| What you have to do |
Here are the records. Write out exactly the lines between the one holding "left: 379px ->" and the one holding "text: Colores ->", inclusive.

| Provided material |

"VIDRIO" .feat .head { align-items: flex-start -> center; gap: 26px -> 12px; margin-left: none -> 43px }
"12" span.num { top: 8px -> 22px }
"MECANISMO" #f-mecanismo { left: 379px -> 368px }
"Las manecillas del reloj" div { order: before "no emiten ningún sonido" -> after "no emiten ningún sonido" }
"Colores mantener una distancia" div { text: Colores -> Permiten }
--
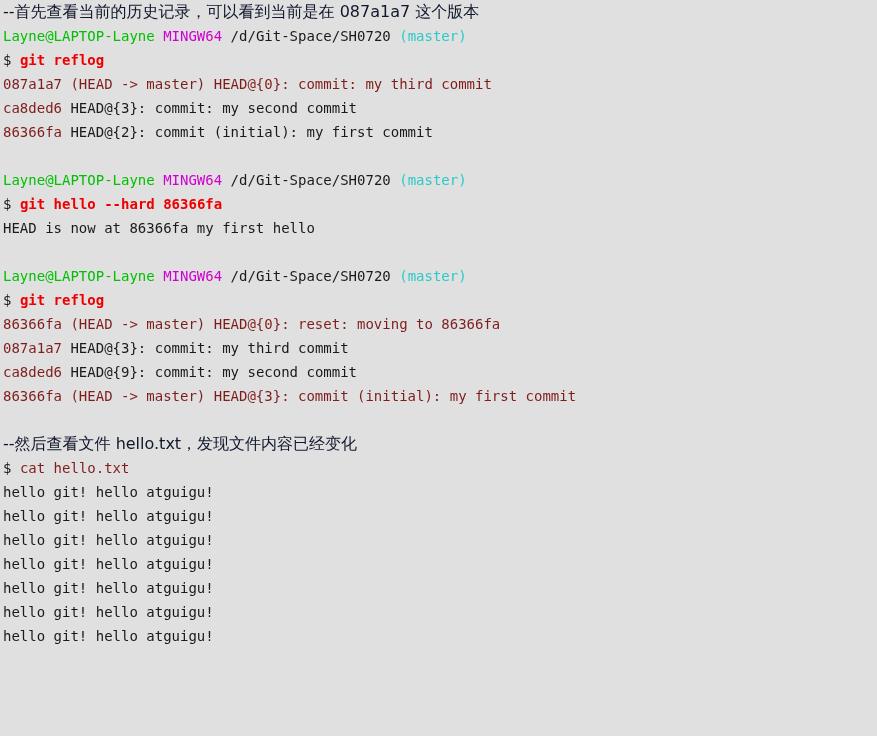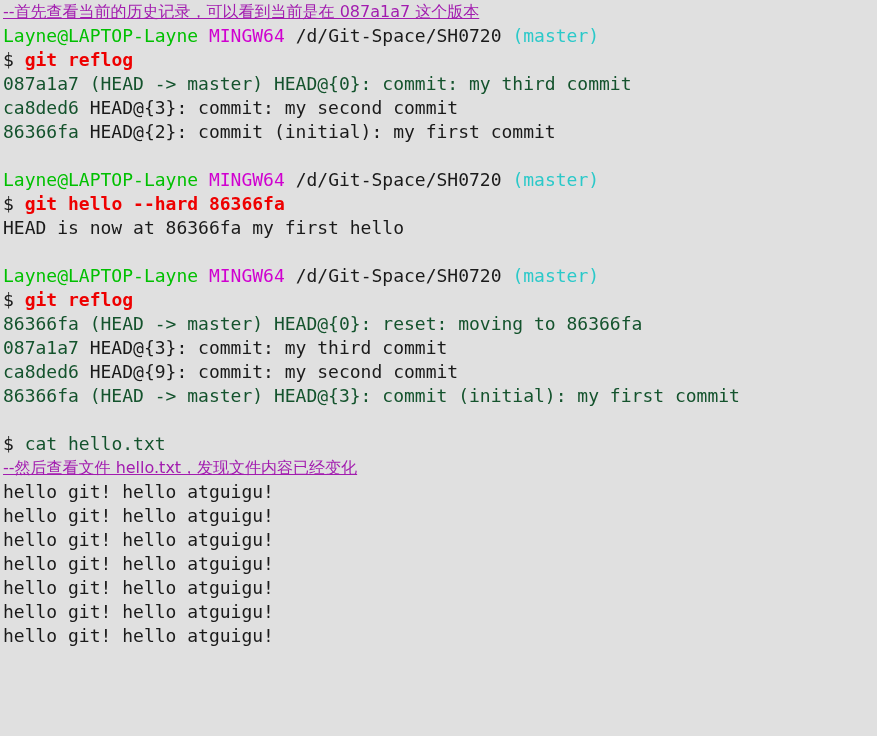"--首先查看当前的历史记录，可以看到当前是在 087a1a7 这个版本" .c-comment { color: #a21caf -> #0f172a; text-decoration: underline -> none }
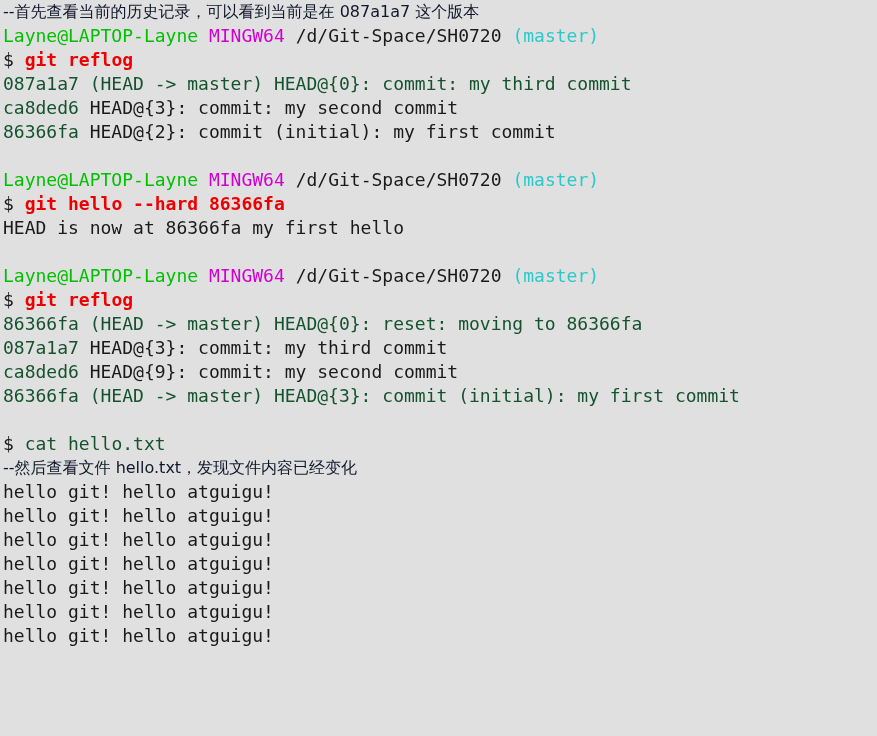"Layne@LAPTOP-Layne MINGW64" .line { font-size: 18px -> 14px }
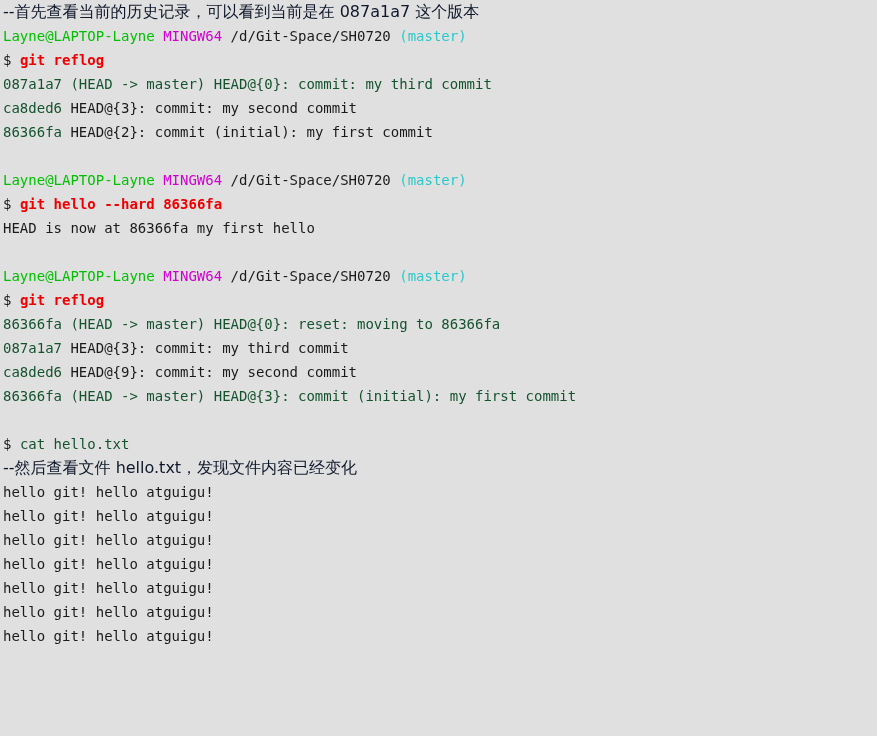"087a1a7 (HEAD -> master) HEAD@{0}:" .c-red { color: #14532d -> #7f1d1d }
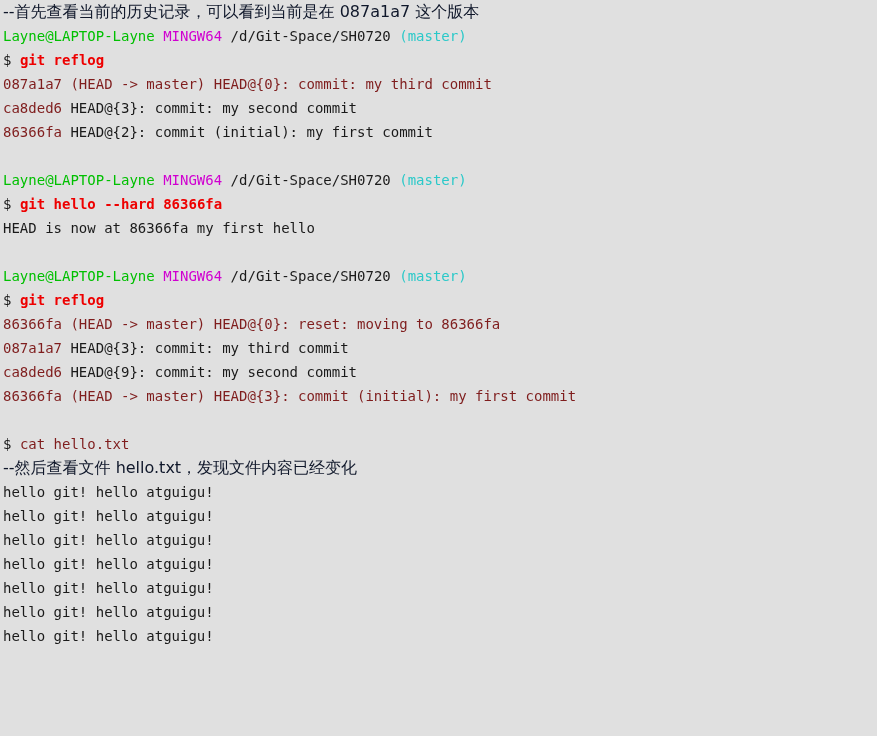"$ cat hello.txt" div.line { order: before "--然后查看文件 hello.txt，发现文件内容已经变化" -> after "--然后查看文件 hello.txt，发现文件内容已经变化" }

| Output of the task |
"MECANISMO" #f-mecanismo { left: 379px -> 368px }
"Las manecillas del reloj" div { order: before "no emiten ningún sonido" -> after "no emiten ningún sonido" }
"Colores mantener una distancia" div { text: Colores -> Permiten }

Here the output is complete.